Received this question by email:
Hi there,
I have been looking into different secure scuttlebutt apps and have been
comparing them for my own, family, and friend's, needs.
I have just been comparing Manyverse with Planetary.
The Planetary developers explain that in order for their app to be
allowed in the Google and Apple stores, they must provide some method of
moderation to meet guidelines:
https://developer.apple.com/app-store/review/guidelines/#user-generated-content
Therefore, planetary "must run a centralized kill list for content".
"In order to be in the apple appstore you've got to provide a customer
support team for reporting abusive, harassing, or illegal content. We
do that by having the app dial back to a server we run and it gets a
bloomfilter of content, messages, or feeds we block. We want to be in
the appstore and apple does not provide any way around this."
So, my question is, since Manyverse is both in the google and apple
stores, does Manyverse also have the same implementation of having the
app 'dial back to a server' to have a filter of content run where
certain content, messages, or feeds are blocked?
If so, is your F-Droid, Dat Installer different, i.e. no filter
implementation?
One more question, which you may not have the answer to, but if
Manyverse does not run a filter as Planetary does, what's the difference
between Manyverse and Planetary which allows Manyverse to qualify for
the app stores without one, but Planetary is required to have one to be
in the app stores?
Regards,
These questions are primarily for Apple to answer, because they have the final say on what gets approved and what gets rejected. In my experience, there are many Apple employees working on reviewing the apps, and they may apply the rules differently. For instance, even for different versions of the same app, you might get a rejection suddenly for some feature that was there since always, because the reviewer at that time decided to apply rules more strictly than previous reviewers.
The App Store guidelines in my perspective are written assuming that apps follow a pattern: are services provided by startups who manage servers and host user content. This catches a wide variety of apps out there, but it poorly describes what an SSB app is: it's not a service provided by a startup, the developers do not manage servers nor host user content. So it doesn't easily fit the narrative implicit in the App Store guidelines. Manyverse is such case: the developers of the app are not providing a service, are not managing servers, and are not hosting user content.
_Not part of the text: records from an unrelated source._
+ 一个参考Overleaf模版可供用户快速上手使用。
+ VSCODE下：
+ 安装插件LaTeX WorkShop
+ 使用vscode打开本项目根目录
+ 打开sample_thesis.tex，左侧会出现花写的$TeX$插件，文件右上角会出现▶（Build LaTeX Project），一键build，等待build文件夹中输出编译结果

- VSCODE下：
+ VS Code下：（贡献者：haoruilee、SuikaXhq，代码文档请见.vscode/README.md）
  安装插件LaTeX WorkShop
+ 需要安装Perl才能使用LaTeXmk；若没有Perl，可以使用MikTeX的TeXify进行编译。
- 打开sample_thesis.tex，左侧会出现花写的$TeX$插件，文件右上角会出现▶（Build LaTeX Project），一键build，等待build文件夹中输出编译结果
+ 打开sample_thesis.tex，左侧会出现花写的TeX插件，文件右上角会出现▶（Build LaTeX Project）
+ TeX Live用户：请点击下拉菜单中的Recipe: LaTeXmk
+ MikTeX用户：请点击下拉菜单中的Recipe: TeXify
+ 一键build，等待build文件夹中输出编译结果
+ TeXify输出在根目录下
This is made clear on our privacy policy, which is another artifact that Apple requires when you submit an app.
On the other hand, Planetary is a startup that provides a service through servers that they manage (more than 5 servers, as far as I've seen) and host content. Thus, they probably fit into the traditional App Store guidelines, and reviewers may treat that app consistently as they do with other startups that host user content as a service.
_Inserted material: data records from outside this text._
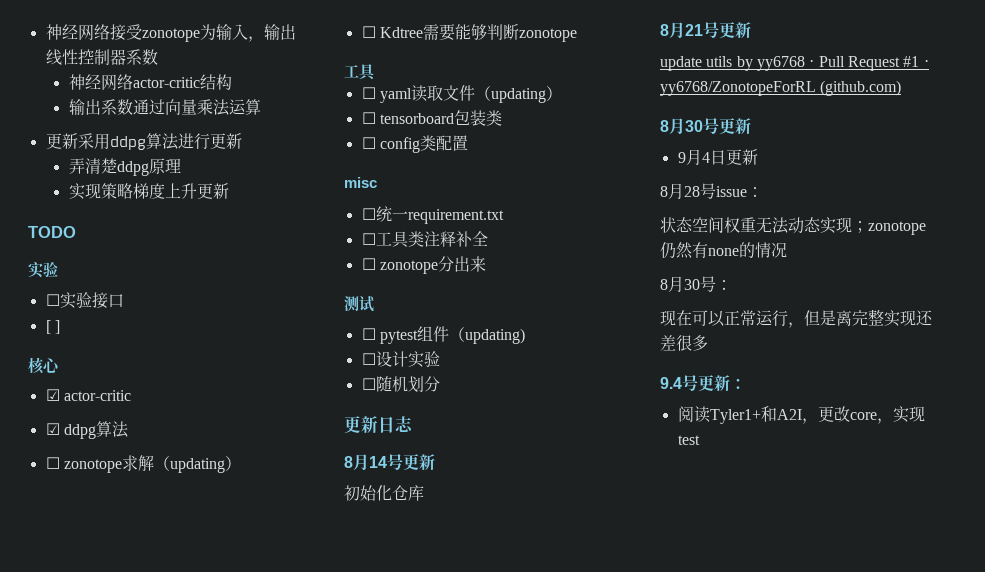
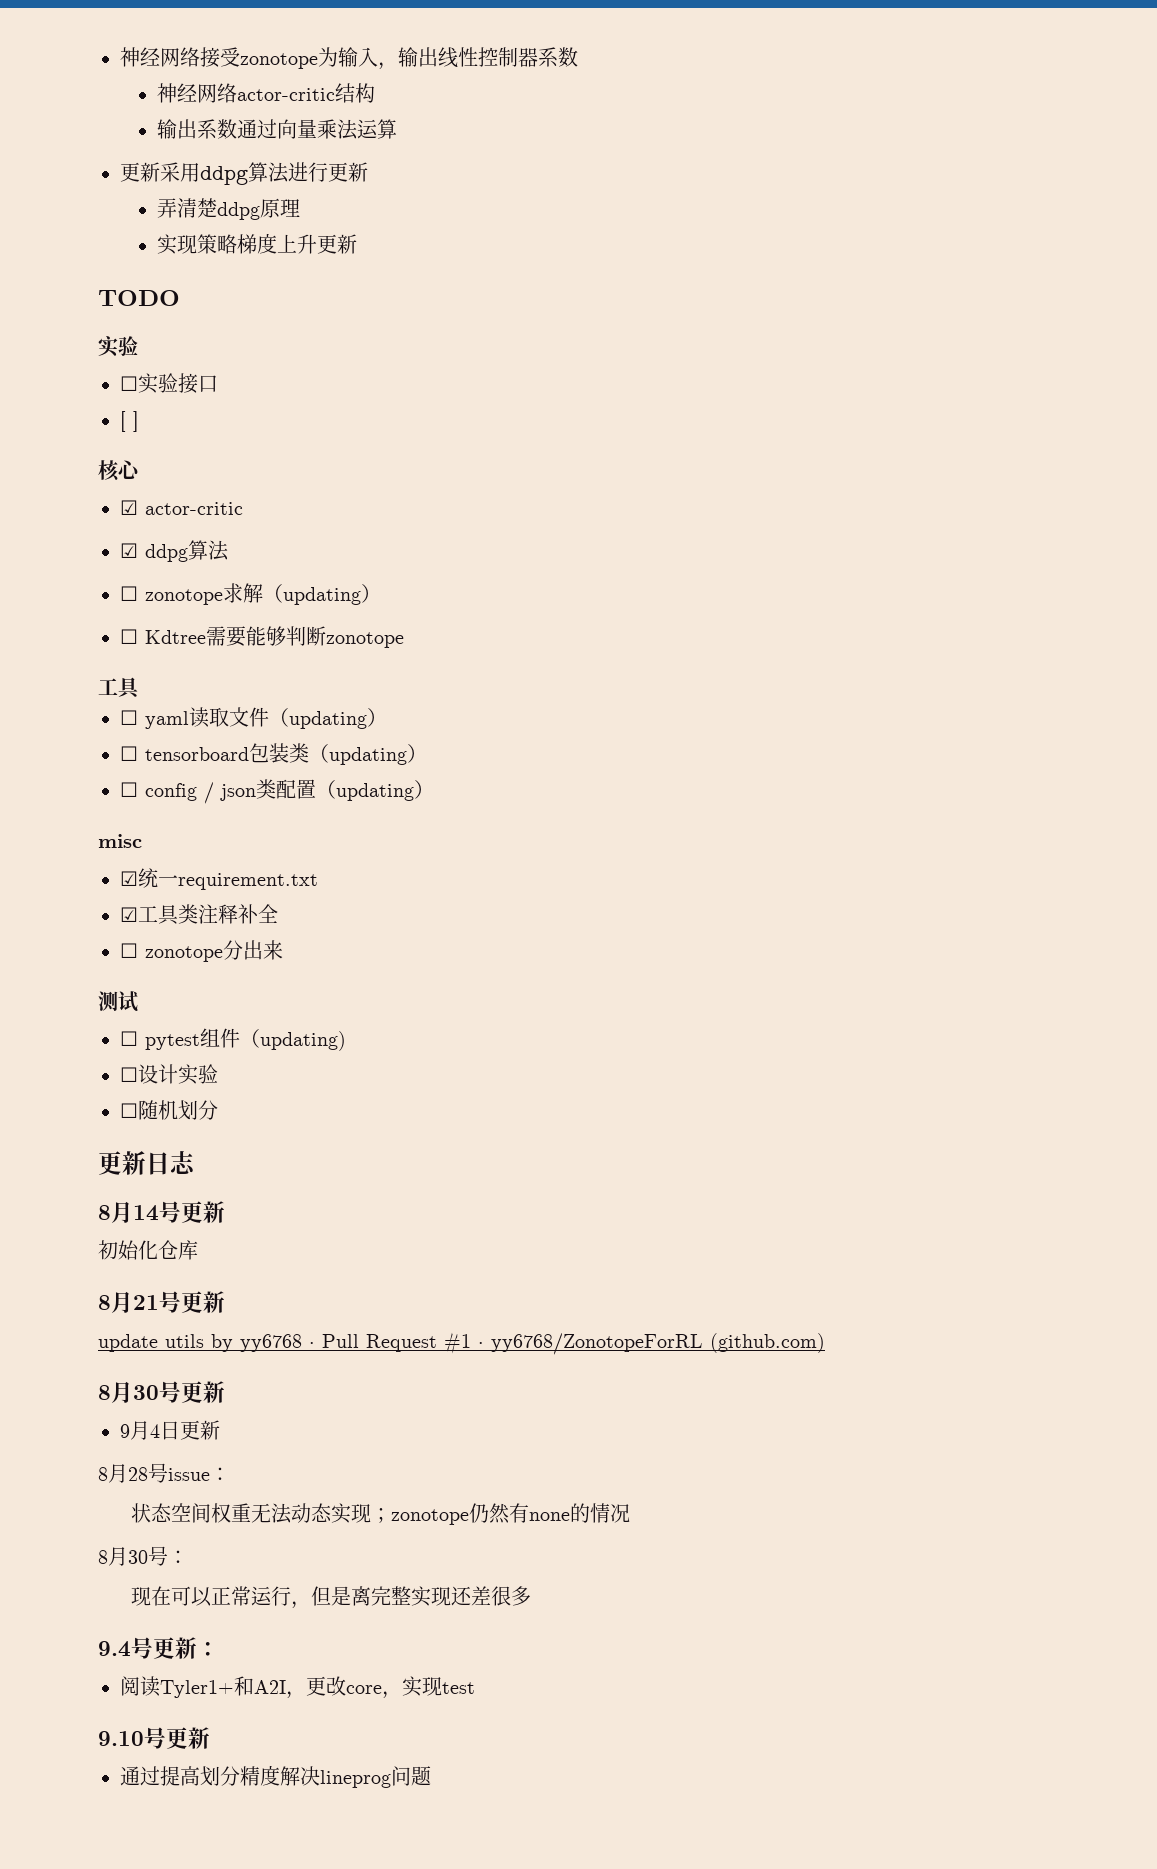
- ☐ tensorboard包装类
+ ☐ tensorboard包装类（updating）
- ☐ config类配置
+ ☐ config / json类配置（updating）
- ☐统一requirement.txt
+ ☑统一requirement.txt
- ☐工具类注释补全
+ ☑工具类注释补全
+ 9.10号更新
+ 通过提高划分精度解决lineprog问题

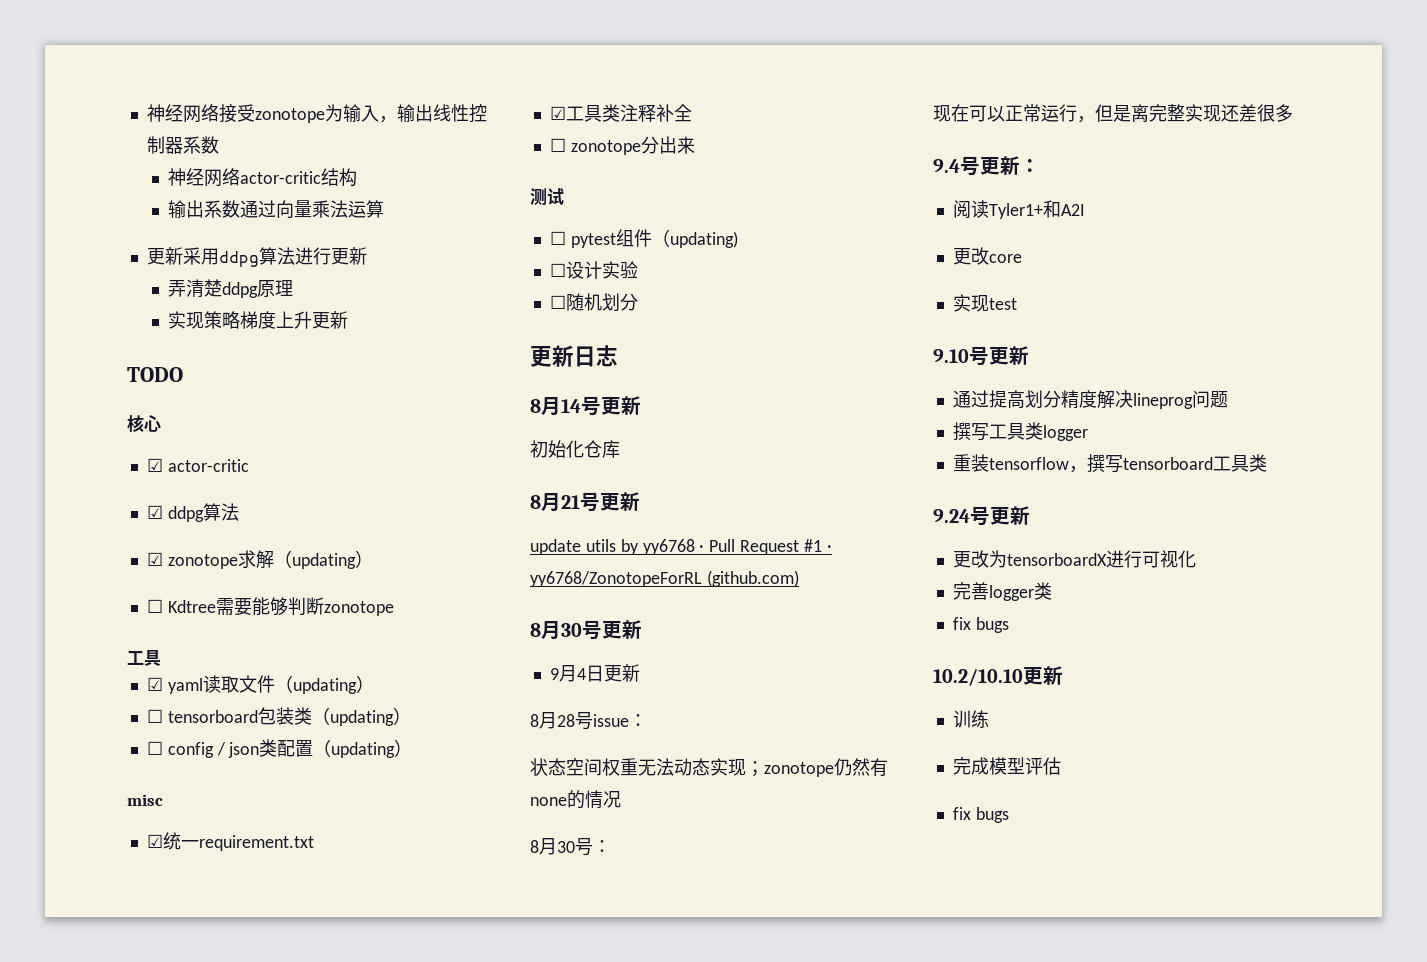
  TODO
- 实验
- ☐实验接口
- [ ]
- ☐ zonotope求解（updating）
+ ☑ zonotope求解（updating）
- ☐ yaml读取文件（updating）
+ ☑ yaml读取文件（updating）
- 阅读Tyler1+和A2I，更改core，实现test
+ 阅读Tyler1+和A2I
+ 更改core
+ 实现test
+ 撰写工具类logger
+ 重装tensorflow，撰写tensorboard工具类
+ 9.24号更新
+ 更改为tensorboardX进行可视化
+ 完善logger类
+ fix bugs
+ 10.2/10.10更新
+ 训练
+ 完成模型评估
+ fix bugs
The Apple App Store guidelines would direly need a reform, in my opinion, because they make such strong assumptions about companies providing services through the apps, and make it complicated for new decentralized protocols to flourish and help reform the internet at large. The Web is such a decentralized protocol and it has a somewhat special treatment in Apple's and Google's policies: if you make a browser app, as a developer you will not be held accountable for content browsable on fringe websites. If you make a generic email app, as a developer you will not be held accountable for illegal emails. The same should be true for other protocols that are in spirit similar to the WWW, and there are many nowadays: IPFS, Hyper, SSB, Gun, Matrix, ActivityPub. I think we need Apple and Google to acknowledge these protocols and give them equal status as the WWW protocol has.